--- What you will do ---
List every line in this data where the string "absolute" occurs.

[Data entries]
══════

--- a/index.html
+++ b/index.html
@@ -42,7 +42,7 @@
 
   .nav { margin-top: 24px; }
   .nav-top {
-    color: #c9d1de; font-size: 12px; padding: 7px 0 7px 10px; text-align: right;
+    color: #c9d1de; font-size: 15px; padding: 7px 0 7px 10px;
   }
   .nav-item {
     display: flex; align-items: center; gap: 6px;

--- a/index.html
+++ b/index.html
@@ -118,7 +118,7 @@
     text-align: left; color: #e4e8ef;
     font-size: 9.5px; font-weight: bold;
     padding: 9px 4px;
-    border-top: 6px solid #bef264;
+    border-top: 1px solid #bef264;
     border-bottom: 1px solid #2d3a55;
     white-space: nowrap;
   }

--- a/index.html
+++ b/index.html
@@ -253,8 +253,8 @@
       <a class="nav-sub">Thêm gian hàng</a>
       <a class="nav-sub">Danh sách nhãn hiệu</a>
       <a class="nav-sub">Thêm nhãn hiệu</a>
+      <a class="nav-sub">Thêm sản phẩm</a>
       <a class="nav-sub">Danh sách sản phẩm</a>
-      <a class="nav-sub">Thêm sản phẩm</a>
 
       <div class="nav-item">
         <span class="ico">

══════

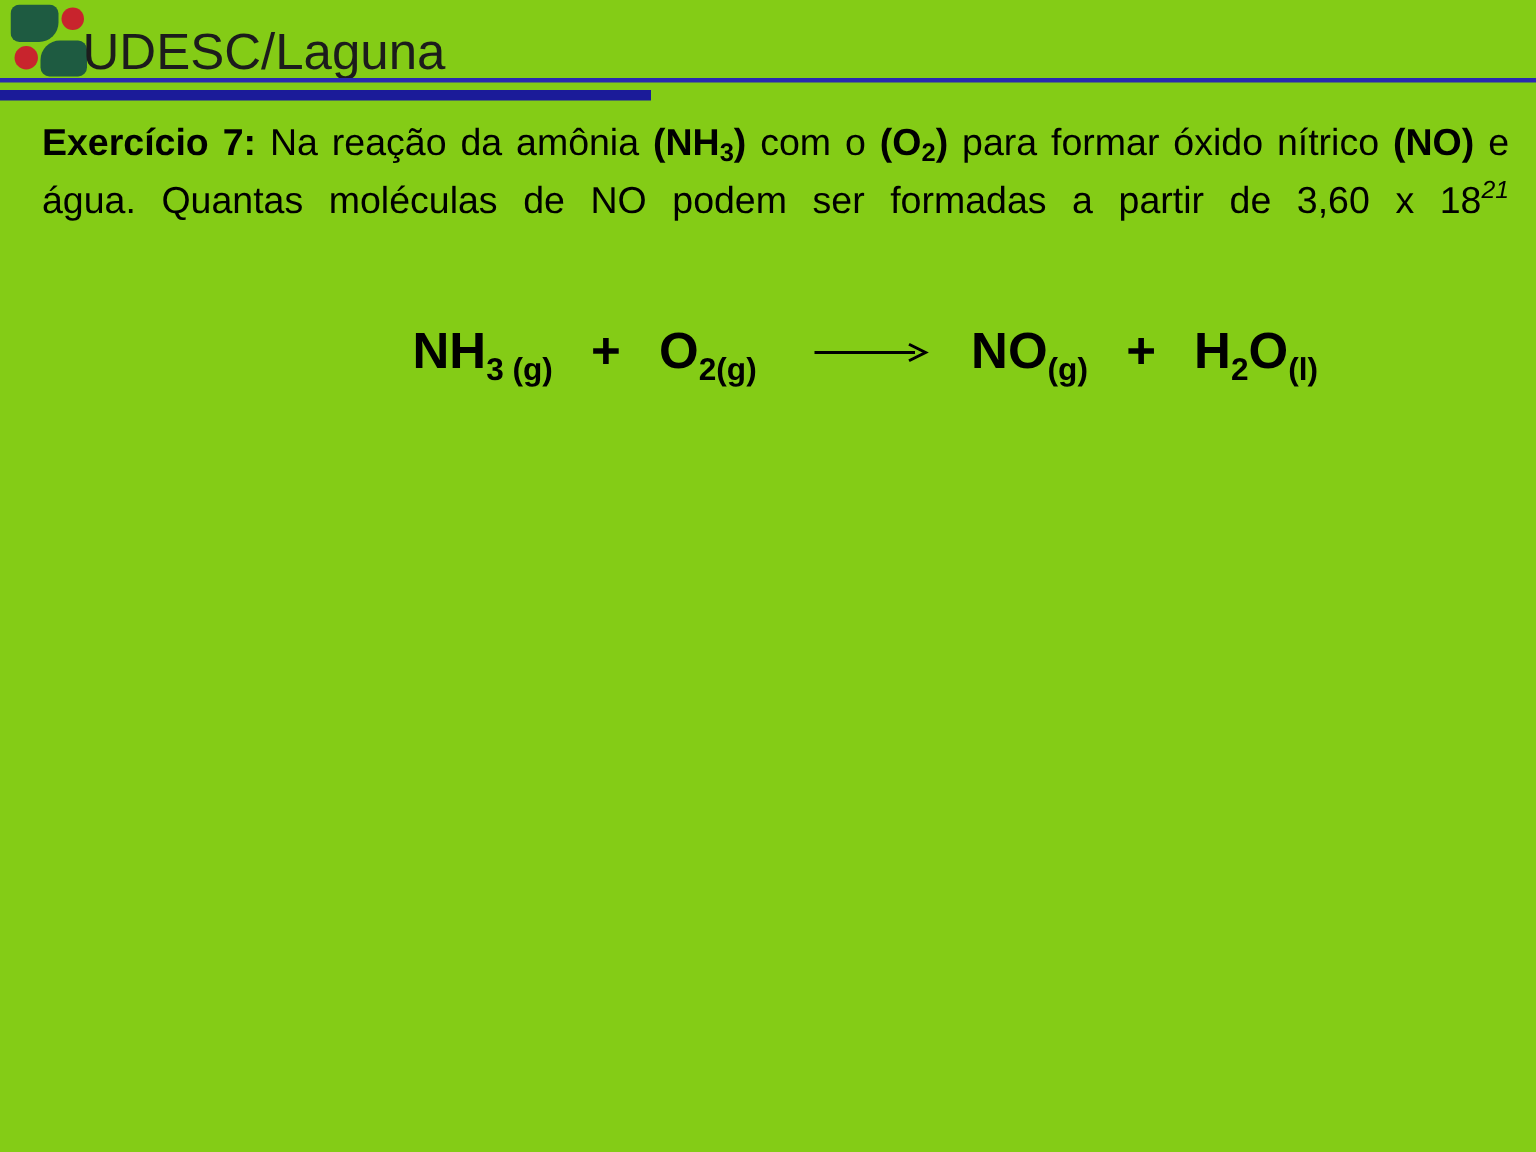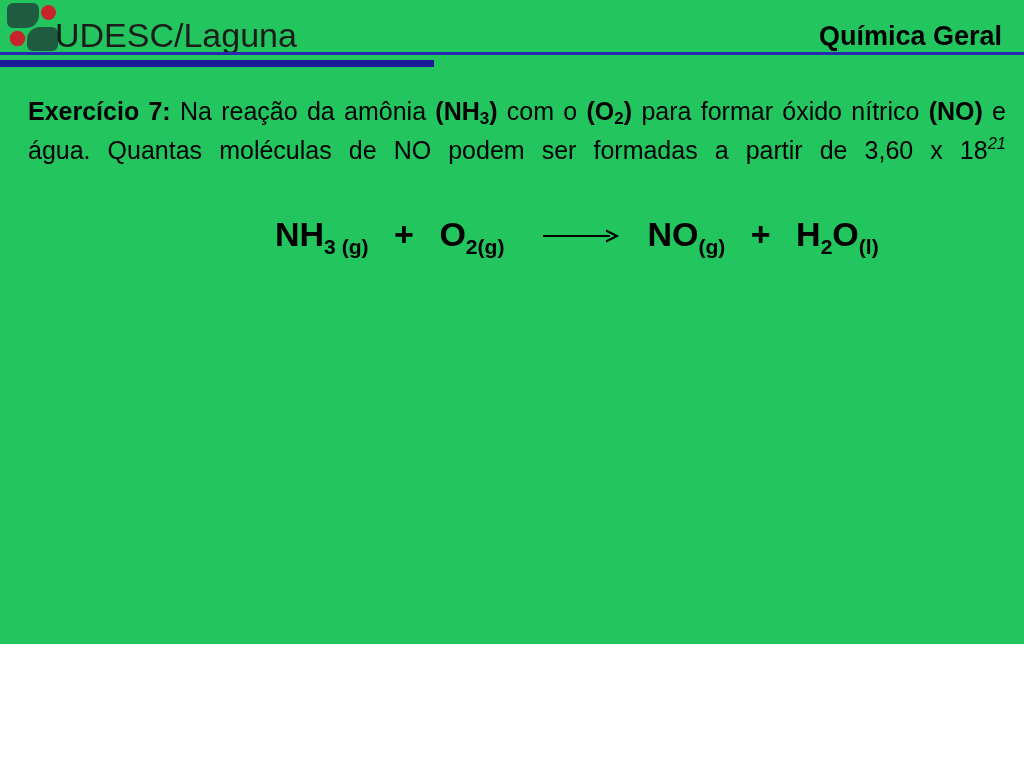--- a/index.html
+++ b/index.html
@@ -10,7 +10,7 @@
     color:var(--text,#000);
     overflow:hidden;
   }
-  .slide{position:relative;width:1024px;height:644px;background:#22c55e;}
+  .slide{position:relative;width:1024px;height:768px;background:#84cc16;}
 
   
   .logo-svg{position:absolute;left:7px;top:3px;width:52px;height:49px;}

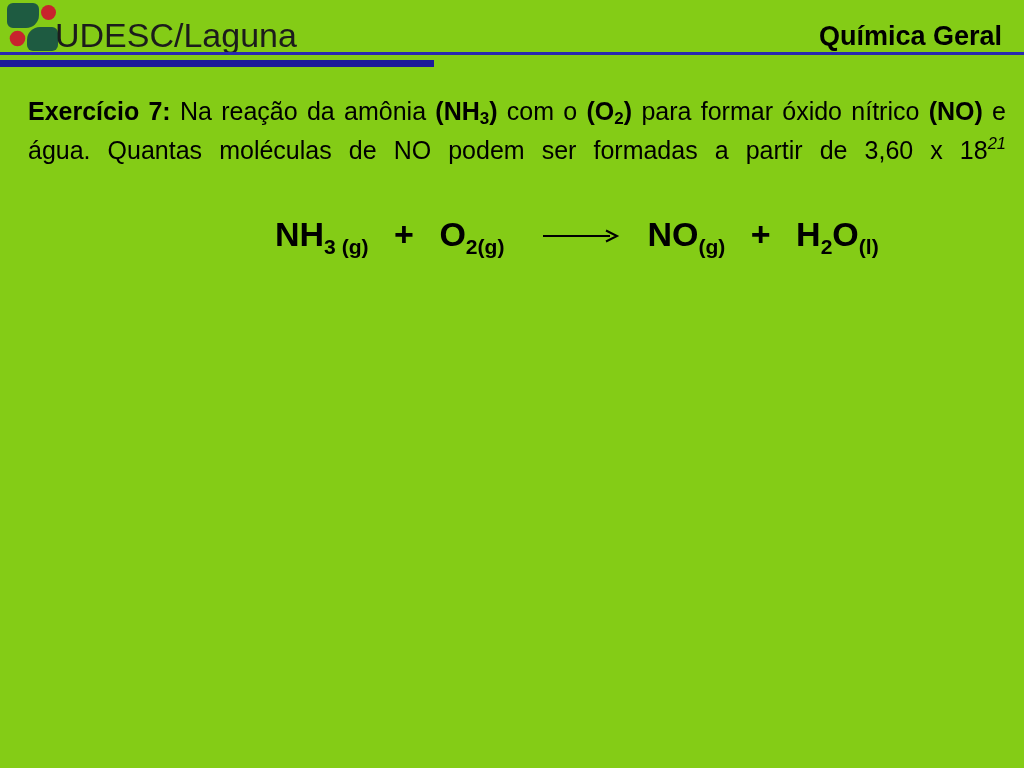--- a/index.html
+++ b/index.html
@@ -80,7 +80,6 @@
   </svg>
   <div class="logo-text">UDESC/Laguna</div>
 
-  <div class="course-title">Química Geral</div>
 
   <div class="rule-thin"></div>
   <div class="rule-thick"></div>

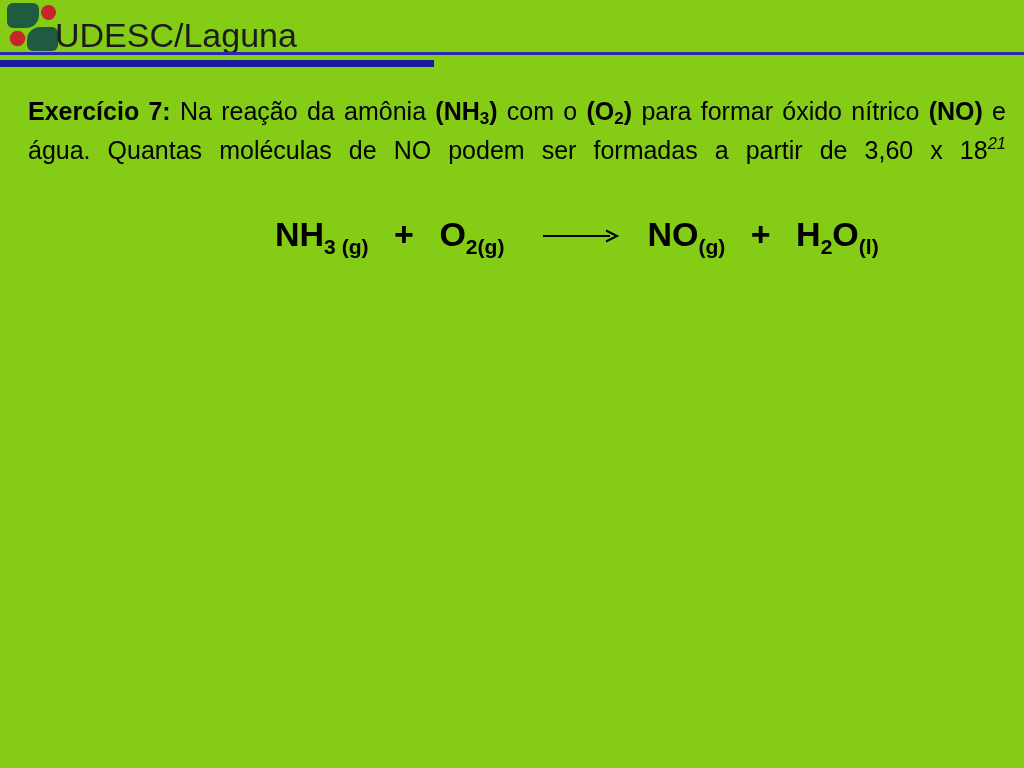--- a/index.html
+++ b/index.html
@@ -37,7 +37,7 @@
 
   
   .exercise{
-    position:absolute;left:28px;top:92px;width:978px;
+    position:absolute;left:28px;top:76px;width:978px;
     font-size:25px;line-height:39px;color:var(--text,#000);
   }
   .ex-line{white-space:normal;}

══════

--- Final answer ---
   .logo-svg{position:absolute;left:7px;top:3px;width:52px;height:49px;}
-    position:absolute;left:28px;top:92px;width:978px;
+    position:absolute;left:28px;top:76px;width:978px;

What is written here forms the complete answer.